Find the line below with "color:#eab308; font-size:13px; z-index:19;font-weight:bold;" and the line with "background:#ffffff; border-radius:8px;". Output them and the lines between, exactly, but not the pictures.

Dataset items:
○ ○ ○

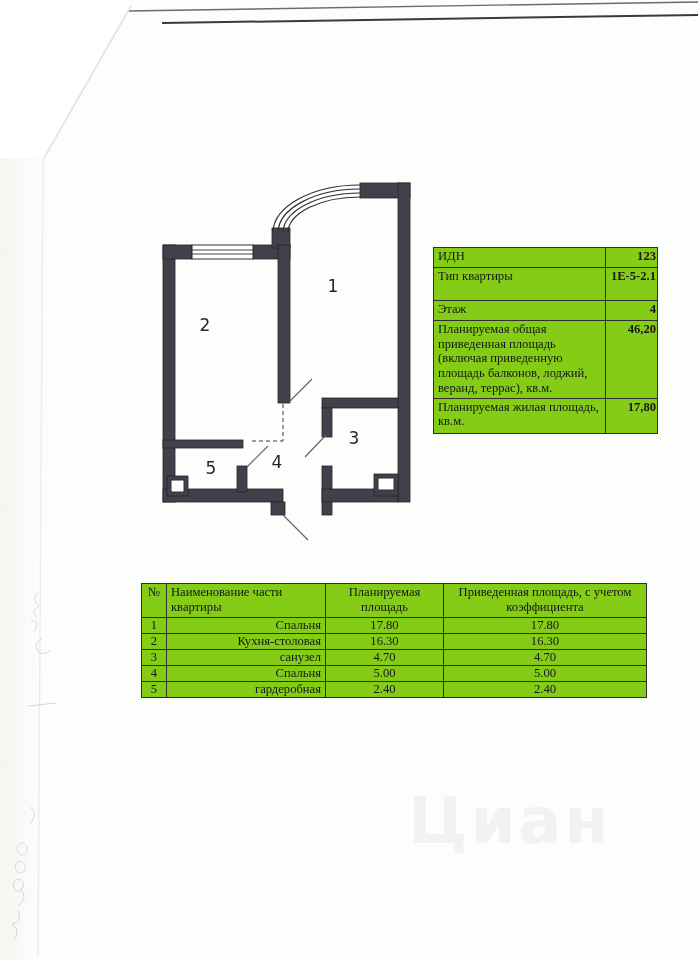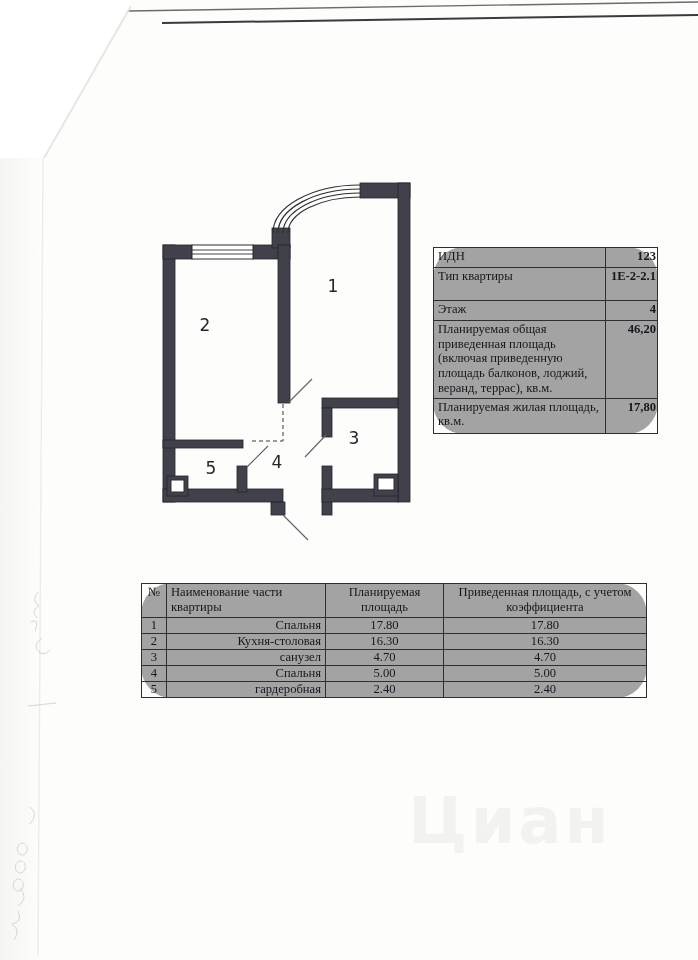--- a/index.html
+++ b/index.html
@@ -20,7 +20,7 @@
   .roomnum{font-family:"DejaVu Sans",sans-serif;font-size:17px;fill:#26262a;text-anchor:middle;}
   .hand{stroke:#9a9a9a;stroke-width:1;fill:none;opacity:.38;}
   
-  table{border-collapse:collapse;background:#a3a3a3;border-radius:31px;}
+  table{border-collapse:collapse;background:#84cc16;}
   .info-table{position:absolute;left:433px;top:247px;width:224px;table-layout:fixed;
     font-size:12.6px;line-height:1.17;border:1.6px solid #2e2e33;}
   .info-table td{border:1.2px solid #2e2e33;padding:1px 3px 2px 4px;vertical-align:top;}

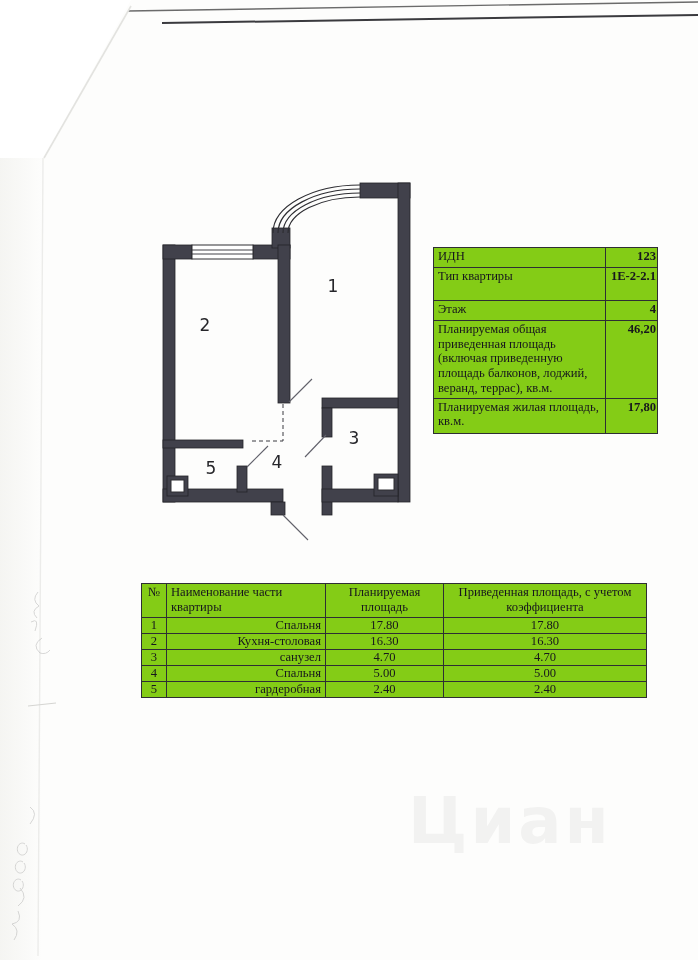--- a/index.html
+++ b/index.html
@@ -138,7 +138,7 @@
     </tr>
     <tr class="ih2">
       <td>Тип квартиры</td>
-      <td class="val">1Е-2-2.1</td>
+      <td class="val">1Е-5-2.1</td>
     </tr>
     <tr class="ih3">
       <td>Этаж</td>

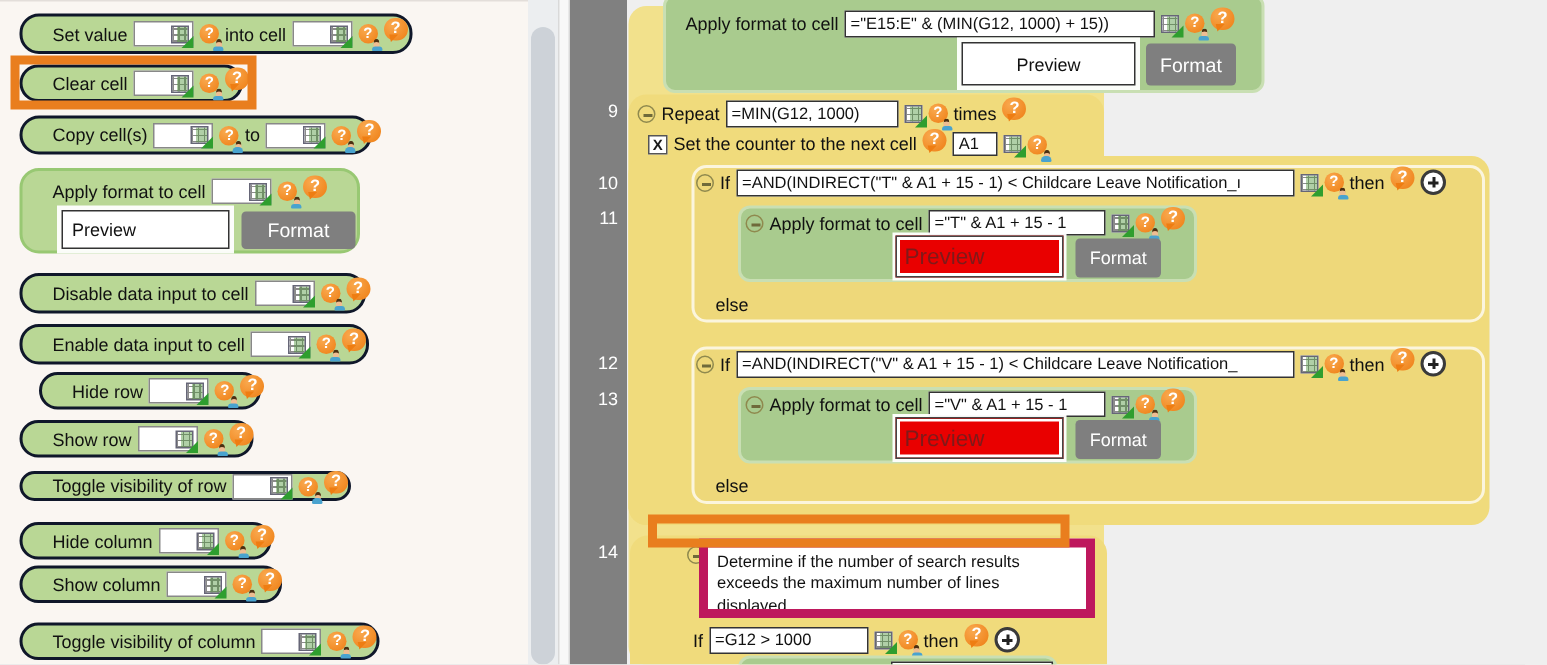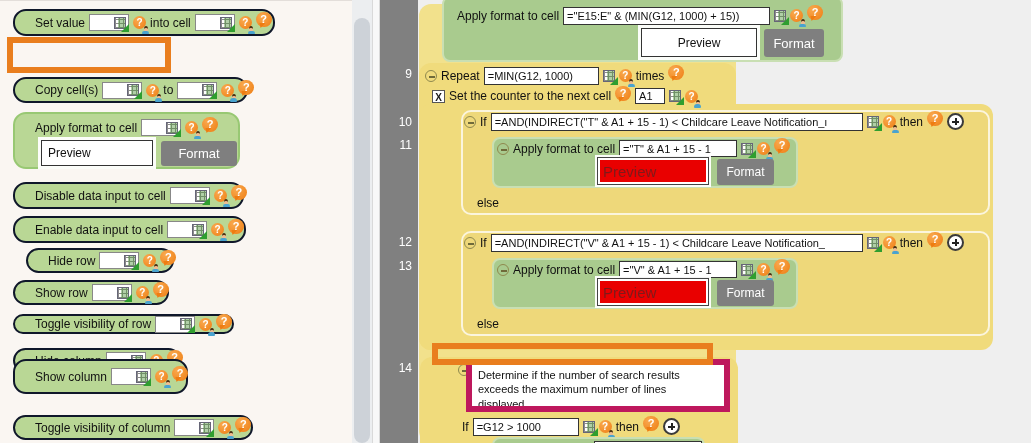--- a/index.html
+++ b/index.html
@@ -79,6 +79,16 @@
     <i class="qb"></i>
   </div>
 
+  <div class="sblock" style="left:13px;top:43px;width:149px;height:25px">
+    <span class="lb">Clear cell</span>
+    <span class="ibox">
+        <i class="tbl"></i>
+      </span>
+    <i class="qp">
+        <b></b>
+      </i>
+    <i class="qb"></i>
+  </div>
   <div class="hl" style="left:7px;top:37px;width:164px;height:36px"></div>
 
   <div class="sblock" style="left:13px;top:77px;width:235px;height:26px">

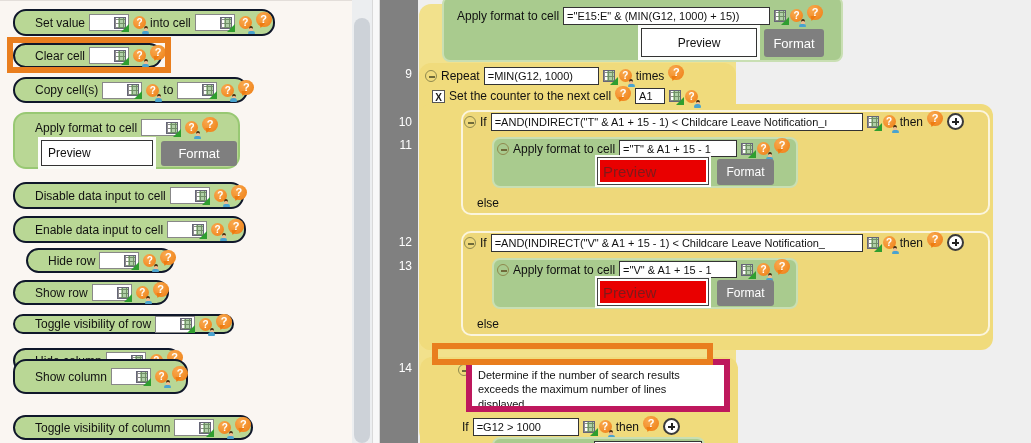--- a/index.html
+++ b/index.html
@@ -190,7 +190,7 @@
     <i class="qb"></i>
   </div>
 
-  <div class="sblock" style="left:13px;top:359px;width:175px;height:35px">
+  <div class="sblock" style="left:13px;top:377px;width:175px;height:25px">
     <span class="lb">Show column</span>
     <span class="ibox">
         <i class="tbl"></i>

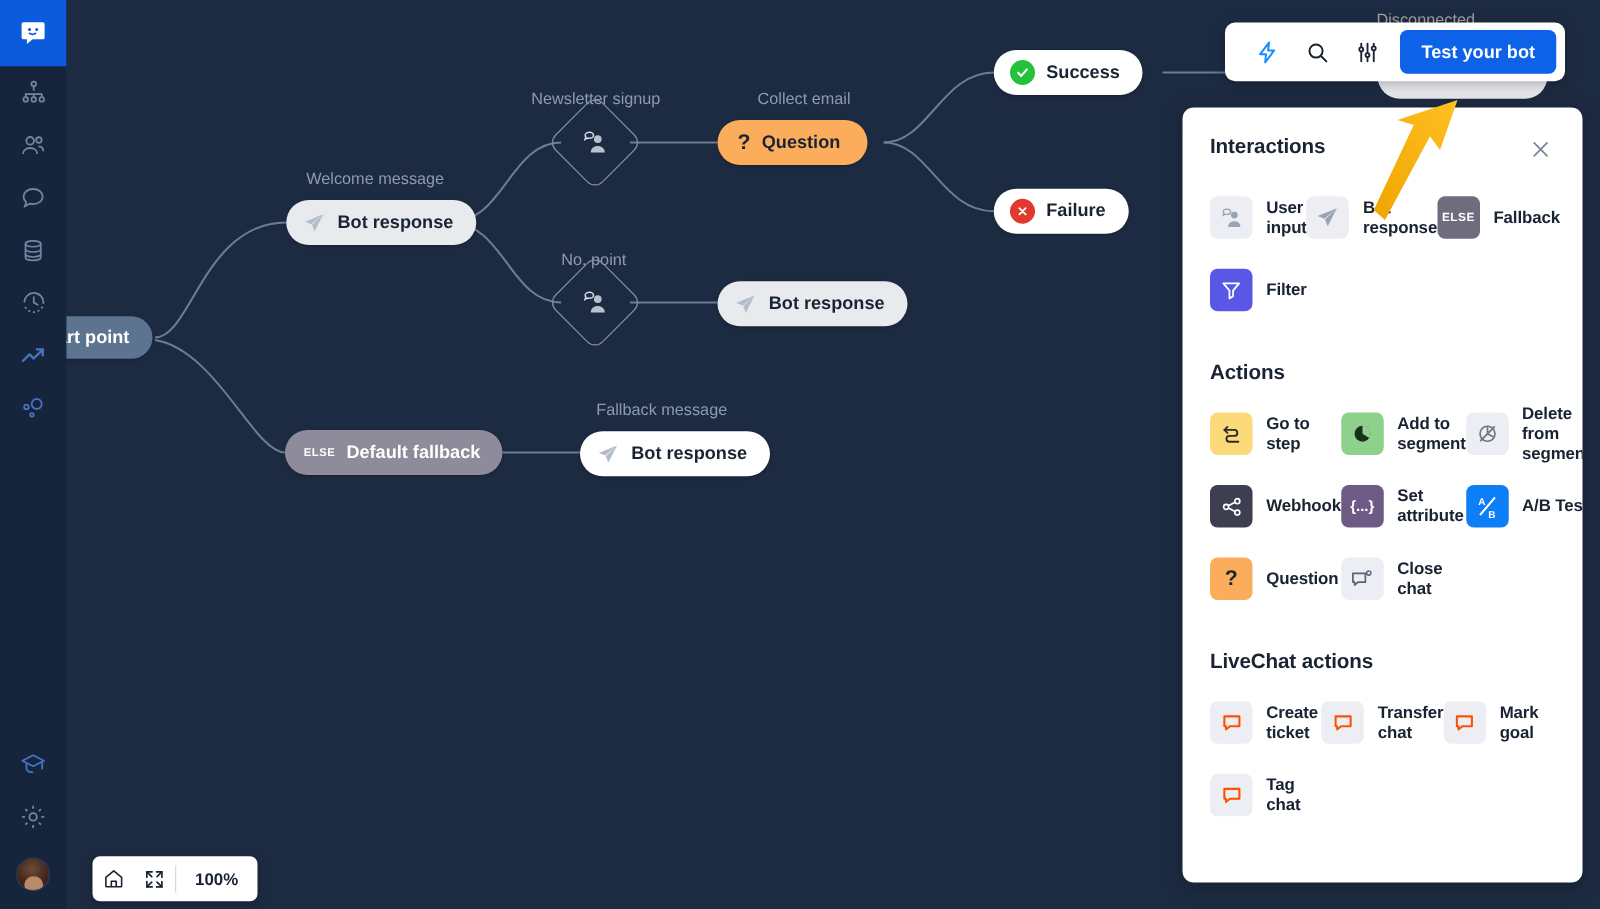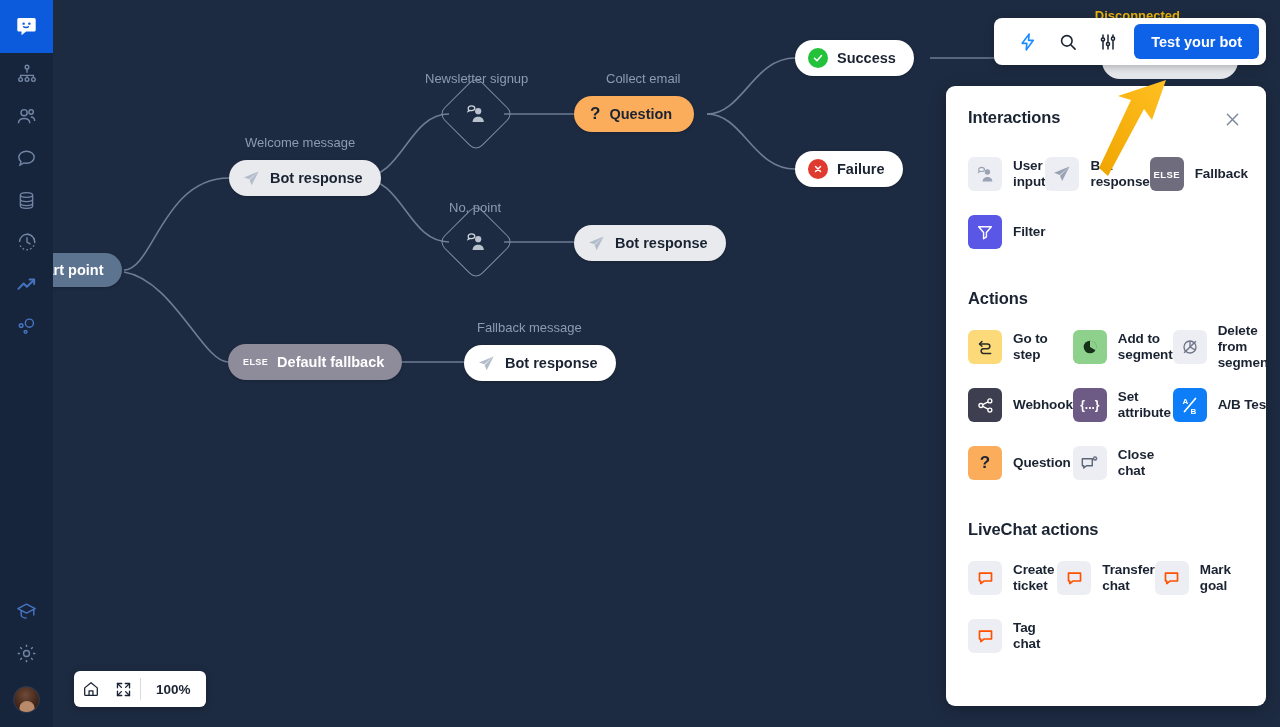--- a/index.html
+++ b/index.html
@@ -108,7 +108,7 @@
   }
   #hidden-node-label {
     position:absolute; top:8px; right:100px;
-    color:#eab308; font-size:13px; z-index:19;font-weight:bold;
+    color:#a3a3a3; font-size:13px; z-index:19;
   }
 
   

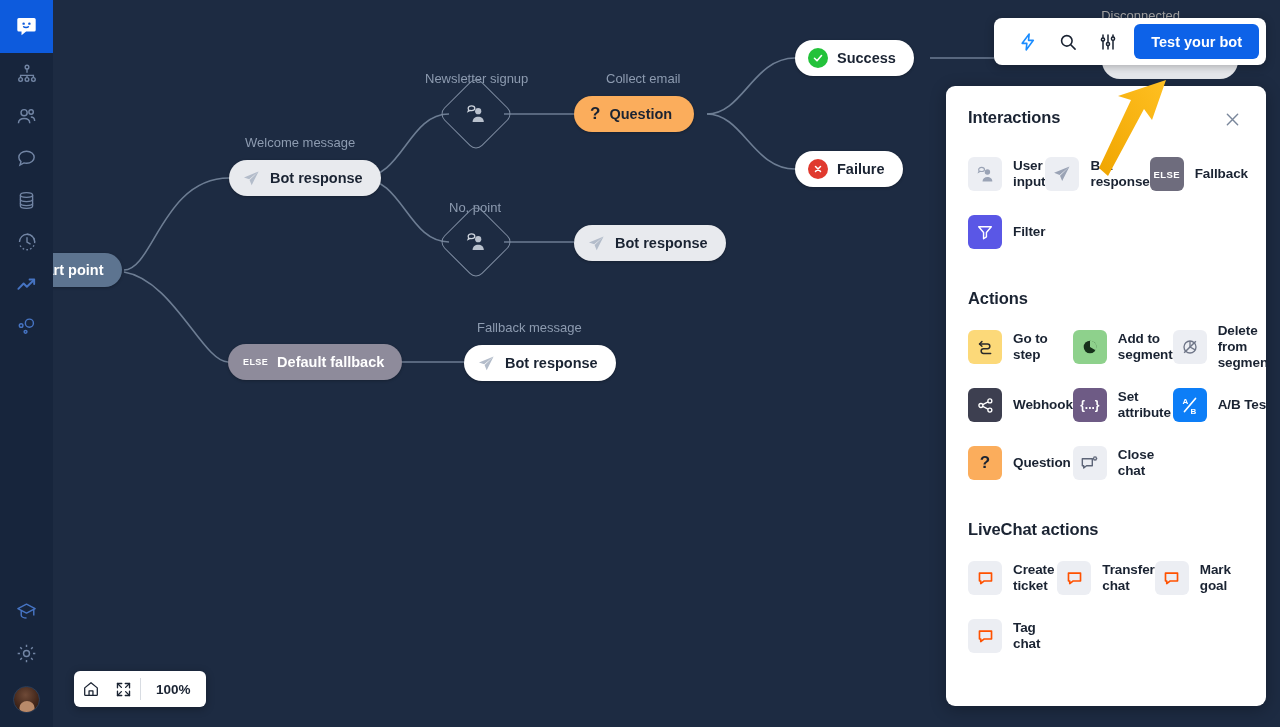--- a/index.html
+++ b/index.html
@@ -85,7 +85,7 @@
 
   
   #toolbar {
-    position:absolute; top:18px; right:14px; height:47px;
+    position:absolute; top:18px; right:28px; height:47px;
     background:#ffffff; border-radius:8px;
     display:flex; align-items:center; gap:0; padding:0 7px 0 14px;
     box-shadow:0 2px 10px rgba(0,0,0,.28); z-index:25;

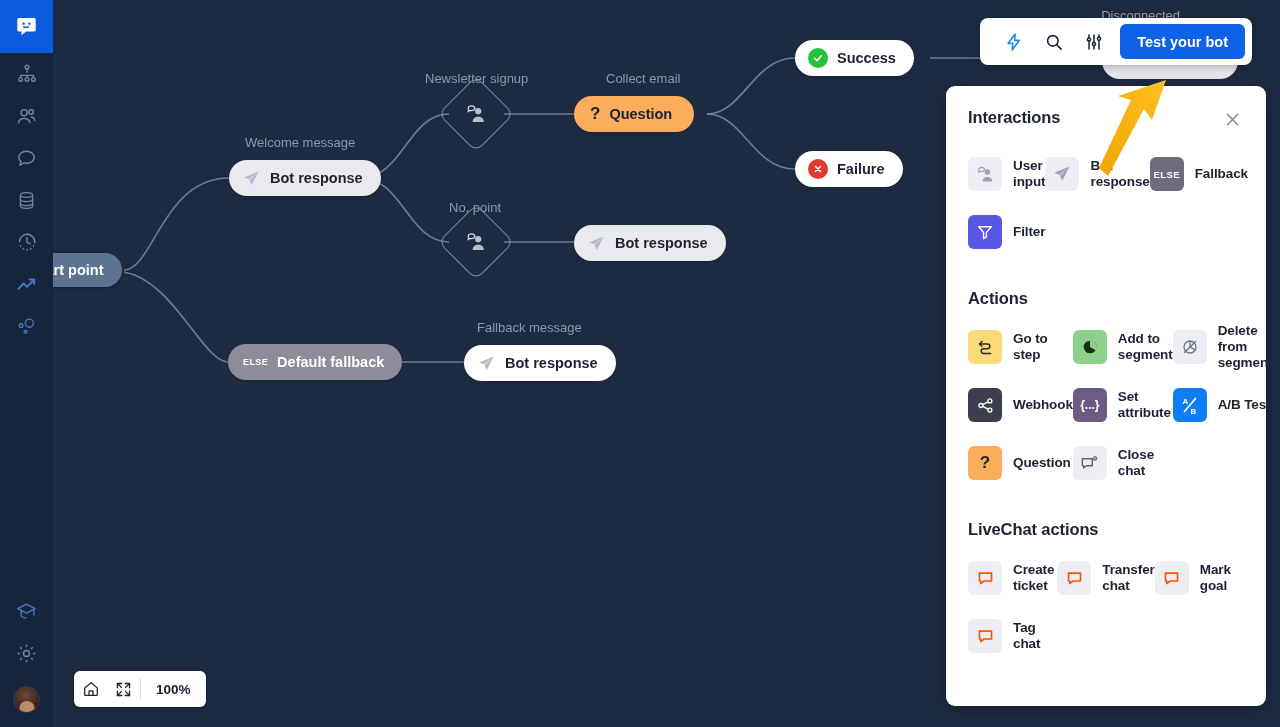--- a/index.html
+++ b/index.html
@@ -149,7 +149,7 @@
 
   
   #zoomctl {
-    position:absolute; left:74px; bottom:20px; height:36px;
+    position:absolute; left:74px; bottom:6px; height:36px;
     background:#ffffff; border-radius:6px; display:flex; align-items:center;
     box-shadow:0 2px 8px rgba(0,0,0,.3); z-index:25;
   }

○ ○ ○

## REPLY
-    color:#eab308; font-size:13px; z-index:19;font-weight:bold;
+    color:#a3a3a3; font-size:13px; z-index:19;
   }
 
   

--- a/index.html
+++ b/index.html
@@ -85,7 +85,7 @@
 
   
   #toolbar {
-    position:absolute; top:18px; right:14px; height:47px;
+    position:absolute; top:18px; right:28px; height:47px;
     background:#ffffff; border-radius:8px;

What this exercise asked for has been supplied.